- To do
Search the listing for the word "white" and return each line that contains it.

- Material to process
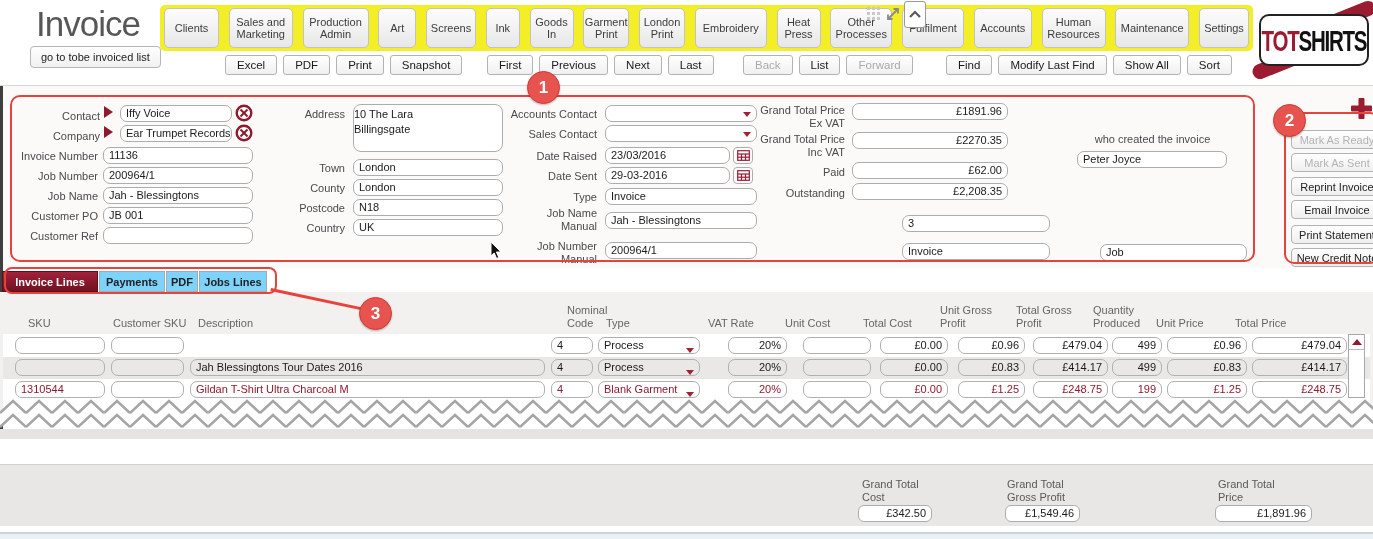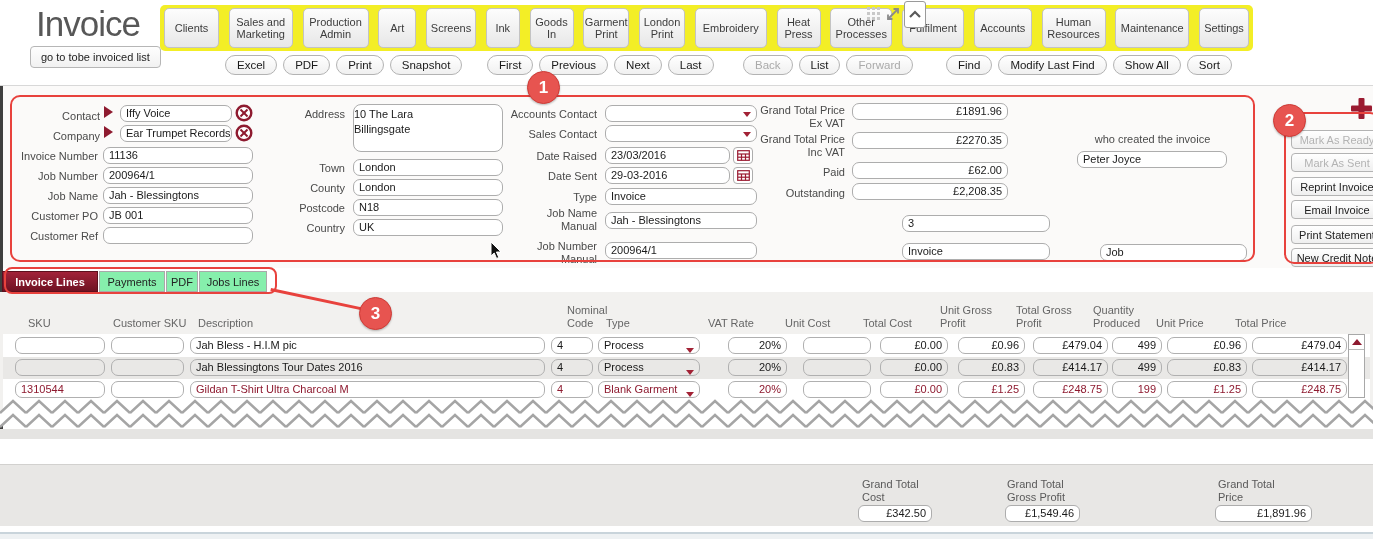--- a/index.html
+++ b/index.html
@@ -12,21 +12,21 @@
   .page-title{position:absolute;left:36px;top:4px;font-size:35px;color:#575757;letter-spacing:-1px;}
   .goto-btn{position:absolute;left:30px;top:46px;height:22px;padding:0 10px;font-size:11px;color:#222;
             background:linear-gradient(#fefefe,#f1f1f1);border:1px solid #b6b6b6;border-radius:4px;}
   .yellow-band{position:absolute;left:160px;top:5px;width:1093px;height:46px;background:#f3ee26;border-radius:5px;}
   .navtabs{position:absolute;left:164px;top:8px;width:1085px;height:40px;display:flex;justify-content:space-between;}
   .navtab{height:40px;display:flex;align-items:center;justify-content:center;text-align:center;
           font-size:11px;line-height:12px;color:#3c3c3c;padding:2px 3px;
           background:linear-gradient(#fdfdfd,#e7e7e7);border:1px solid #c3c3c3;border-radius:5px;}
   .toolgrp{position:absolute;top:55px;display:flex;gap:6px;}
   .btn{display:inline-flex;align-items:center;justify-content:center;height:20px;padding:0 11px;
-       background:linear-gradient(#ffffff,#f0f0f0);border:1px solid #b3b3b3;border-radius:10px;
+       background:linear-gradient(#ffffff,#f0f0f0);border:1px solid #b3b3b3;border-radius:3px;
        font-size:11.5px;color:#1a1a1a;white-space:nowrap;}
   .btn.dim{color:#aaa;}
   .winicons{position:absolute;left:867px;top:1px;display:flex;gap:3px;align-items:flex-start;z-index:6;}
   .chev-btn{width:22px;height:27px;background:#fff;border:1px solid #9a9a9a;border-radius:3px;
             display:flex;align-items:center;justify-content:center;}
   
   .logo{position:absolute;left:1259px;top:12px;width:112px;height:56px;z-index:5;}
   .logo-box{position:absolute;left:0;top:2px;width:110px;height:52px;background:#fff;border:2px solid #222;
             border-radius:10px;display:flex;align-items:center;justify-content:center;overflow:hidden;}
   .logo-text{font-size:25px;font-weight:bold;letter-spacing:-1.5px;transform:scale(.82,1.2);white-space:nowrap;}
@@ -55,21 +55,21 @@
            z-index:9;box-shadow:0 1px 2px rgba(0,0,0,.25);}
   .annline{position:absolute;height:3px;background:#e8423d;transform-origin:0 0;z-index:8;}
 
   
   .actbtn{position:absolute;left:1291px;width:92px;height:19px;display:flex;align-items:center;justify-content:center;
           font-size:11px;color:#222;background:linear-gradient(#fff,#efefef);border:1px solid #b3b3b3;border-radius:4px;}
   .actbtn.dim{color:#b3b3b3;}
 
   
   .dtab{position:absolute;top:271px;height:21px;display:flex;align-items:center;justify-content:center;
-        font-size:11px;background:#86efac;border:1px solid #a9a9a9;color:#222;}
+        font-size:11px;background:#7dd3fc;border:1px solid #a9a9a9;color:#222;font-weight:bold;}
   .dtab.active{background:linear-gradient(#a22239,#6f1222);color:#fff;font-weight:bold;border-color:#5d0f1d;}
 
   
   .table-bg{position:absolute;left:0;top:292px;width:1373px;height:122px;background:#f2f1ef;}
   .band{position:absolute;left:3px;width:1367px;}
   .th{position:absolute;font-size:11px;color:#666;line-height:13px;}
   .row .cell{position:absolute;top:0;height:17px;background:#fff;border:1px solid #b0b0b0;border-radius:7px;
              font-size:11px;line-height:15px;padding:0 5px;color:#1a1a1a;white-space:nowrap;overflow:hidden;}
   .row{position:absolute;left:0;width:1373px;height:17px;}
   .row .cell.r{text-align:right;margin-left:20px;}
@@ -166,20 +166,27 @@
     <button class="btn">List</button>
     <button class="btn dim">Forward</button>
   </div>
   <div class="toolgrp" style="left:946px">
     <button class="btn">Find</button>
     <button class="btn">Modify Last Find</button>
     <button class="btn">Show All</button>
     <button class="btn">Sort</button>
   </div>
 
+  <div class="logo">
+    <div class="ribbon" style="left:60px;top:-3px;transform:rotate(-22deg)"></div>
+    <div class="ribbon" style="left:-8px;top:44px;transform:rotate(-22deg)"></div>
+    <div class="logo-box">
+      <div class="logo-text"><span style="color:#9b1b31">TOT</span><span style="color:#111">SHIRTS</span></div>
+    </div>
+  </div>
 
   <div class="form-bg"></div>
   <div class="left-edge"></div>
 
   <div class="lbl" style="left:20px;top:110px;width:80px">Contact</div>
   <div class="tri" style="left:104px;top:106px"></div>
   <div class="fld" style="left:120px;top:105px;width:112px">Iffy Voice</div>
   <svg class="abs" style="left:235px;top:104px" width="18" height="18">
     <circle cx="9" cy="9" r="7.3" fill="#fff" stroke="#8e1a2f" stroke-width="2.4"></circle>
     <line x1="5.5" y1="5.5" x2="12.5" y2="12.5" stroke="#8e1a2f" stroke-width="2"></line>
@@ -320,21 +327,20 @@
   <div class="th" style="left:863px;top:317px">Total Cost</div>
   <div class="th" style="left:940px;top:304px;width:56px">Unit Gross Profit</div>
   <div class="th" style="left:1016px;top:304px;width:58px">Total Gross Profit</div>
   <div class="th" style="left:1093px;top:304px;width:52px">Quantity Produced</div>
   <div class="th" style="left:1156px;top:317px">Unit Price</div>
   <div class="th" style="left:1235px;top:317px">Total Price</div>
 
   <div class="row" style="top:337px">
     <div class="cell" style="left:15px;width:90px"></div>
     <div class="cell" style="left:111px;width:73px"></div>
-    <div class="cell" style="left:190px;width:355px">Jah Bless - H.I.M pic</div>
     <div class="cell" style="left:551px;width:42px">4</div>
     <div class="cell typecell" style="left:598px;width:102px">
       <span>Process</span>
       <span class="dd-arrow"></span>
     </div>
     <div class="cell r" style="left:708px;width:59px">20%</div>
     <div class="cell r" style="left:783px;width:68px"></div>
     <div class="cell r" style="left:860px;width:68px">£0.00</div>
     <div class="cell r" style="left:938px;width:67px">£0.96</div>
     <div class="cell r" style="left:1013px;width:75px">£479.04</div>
---
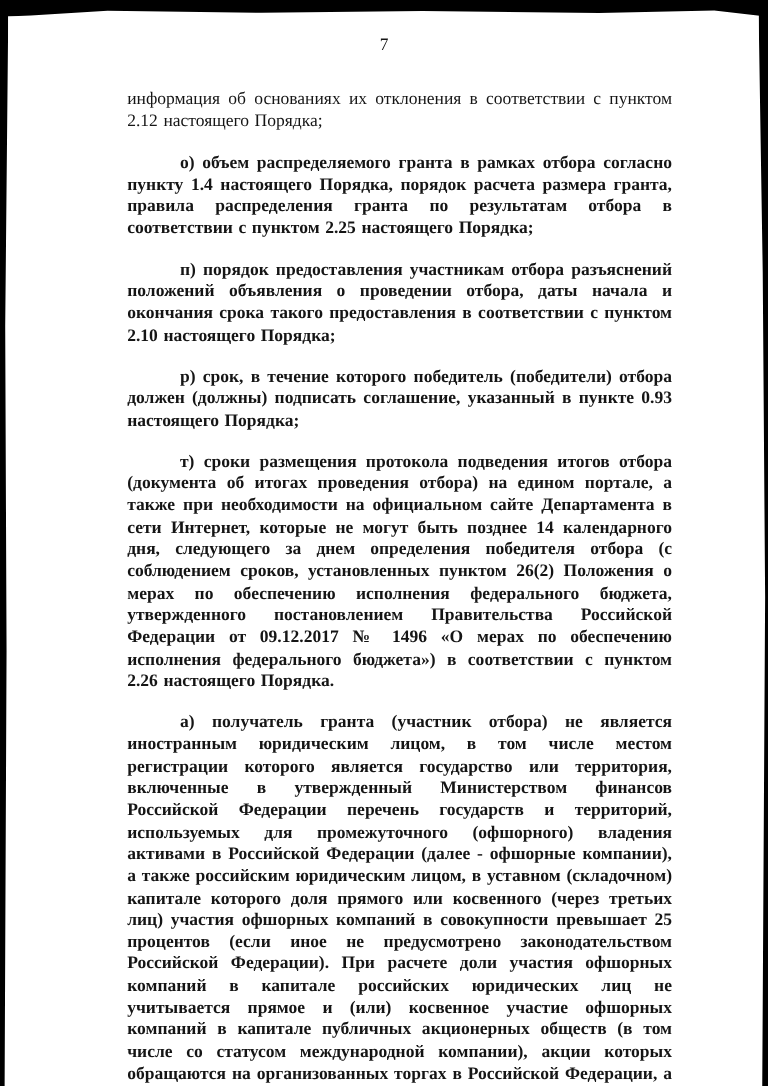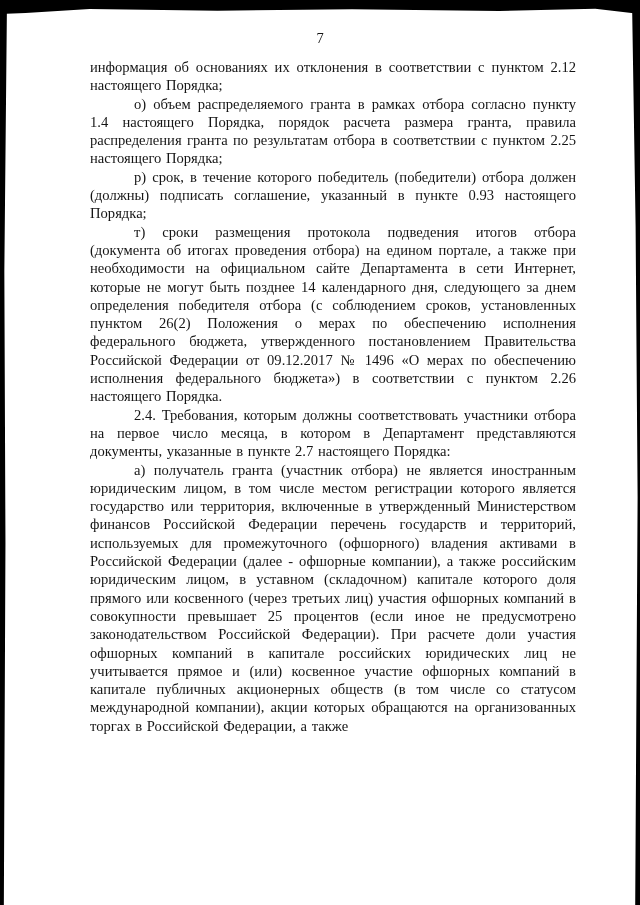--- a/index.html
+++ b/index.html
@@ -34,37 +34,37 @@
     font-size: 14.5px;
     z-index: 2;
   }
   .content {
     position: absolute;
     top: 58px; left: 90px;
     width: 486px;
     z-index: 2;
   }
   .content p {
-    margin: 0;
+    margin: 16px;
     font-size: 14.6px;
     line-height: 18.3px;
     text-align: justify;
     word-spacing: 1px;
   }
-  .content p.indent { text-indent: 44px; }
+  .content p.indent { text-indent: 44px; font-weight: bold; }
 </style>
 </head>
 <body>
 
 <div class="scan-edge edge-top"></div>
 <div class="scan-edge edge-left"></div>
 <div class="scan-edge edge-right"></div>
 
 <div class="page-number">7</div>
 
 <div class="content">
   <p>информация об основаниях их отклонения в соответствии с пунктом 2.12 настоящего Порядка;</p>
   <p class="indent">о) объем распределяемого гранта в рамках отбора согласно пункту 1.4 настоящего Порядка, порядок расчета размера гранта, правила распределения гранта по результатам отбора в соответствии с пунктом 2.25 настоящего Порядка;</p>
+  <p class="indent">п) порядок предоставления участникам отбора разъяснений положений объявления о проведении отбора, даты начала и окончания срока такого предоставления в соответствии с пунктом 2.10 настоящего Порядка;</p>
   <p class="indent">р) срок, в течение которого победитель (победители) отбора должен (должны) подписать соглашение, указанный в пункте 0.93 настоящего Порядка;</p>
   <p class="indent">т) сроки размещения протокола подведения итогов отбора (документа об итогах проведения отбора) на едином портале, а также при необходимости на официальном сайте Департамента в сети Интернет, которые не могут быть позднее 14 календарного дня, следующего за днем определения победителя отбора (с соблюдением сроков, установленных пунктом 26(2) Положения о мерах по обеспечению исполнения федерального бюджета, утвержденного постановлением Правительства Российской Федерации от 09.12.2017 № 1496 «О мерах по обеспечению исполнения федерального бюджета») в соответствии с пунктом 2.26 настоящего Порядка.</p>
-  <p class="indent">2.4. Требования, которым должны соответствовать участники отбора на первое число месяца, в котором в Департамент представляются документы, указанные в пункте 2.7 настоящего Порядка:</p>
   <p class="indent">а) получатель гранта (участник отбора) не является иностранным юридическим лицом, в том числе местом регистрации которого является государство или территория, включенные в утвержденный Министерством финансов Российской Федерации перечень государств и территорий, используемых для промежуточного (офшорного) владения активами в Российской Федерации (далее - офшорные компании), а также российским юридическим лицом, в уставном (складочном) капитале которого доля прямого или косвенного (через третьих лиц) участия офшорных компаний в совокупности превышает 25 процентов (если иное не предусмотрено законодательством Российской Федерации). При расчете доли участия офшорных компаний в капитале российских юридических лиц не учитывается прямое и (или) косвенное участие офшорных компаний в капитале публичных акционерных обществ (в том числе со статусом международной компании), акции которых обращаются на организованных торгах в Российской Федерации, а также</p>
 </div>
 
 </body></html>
--
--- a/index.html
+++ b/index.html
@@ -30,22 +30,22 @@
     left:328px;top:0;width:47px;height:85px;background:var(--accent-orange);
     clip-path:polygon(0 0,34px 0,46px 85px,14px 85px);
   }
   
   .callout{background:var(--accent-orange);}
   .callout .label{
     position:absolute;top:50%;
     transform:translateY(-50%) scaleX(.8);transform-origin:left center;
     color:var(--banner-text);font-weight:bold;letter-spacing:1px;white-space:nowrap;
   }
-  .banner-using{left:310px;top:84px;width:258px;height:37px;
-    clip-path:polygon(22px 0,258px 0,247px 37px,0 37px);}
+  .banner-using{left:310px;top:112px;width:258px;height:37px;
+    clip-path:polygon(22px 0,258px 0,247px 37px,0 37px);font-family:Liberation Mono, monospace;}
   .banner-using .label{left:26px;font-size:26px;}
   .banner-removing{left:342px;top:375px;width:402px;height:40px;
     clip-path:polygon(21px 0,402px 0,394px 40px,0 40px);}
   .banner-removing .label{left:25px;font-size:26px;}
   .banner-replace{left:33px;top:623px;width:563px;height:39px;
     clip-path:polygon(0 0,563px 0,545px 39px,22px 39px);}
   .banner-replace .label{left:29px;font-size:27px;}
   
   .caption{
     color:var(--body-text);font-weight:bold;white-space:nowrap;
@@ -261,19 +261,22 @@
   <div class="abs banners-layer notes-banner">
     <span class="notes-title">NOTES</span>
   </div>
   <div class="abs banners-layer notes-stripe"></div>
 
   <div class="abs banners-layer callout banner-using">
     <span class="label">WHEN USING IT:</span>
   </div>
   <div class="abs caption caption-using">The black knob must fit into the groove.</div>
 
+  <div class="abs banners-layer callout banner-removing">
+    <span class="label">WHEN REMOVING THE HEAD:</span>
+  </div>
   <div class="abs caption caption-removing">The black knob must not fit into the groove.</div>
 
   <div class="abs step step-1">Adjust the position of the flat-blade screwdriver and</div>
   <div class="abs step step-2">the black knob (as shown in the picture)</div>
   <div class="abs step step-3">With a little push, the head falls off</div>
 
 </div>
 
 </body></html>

- Completed exercise
        font-size:11.5px;color:#1a1a1a;white-space:nowrap;}
   .logo-text{font-size:25px;font-weight:bold;letter-spacing:-1.5px;transform:scale(.82,1.2);white-space:nowrap;}
              font-size:11px;line-height:15px;padding:0 5px;color:#1a1a1a;white-space:nowrap;overflow:hidden;}
     color:var(--banner-text);font-weight:bold;letter-spacing:1px;white-space:nowrap;
     color:var(--body-text);font-weight:bold;white-space:nowrap;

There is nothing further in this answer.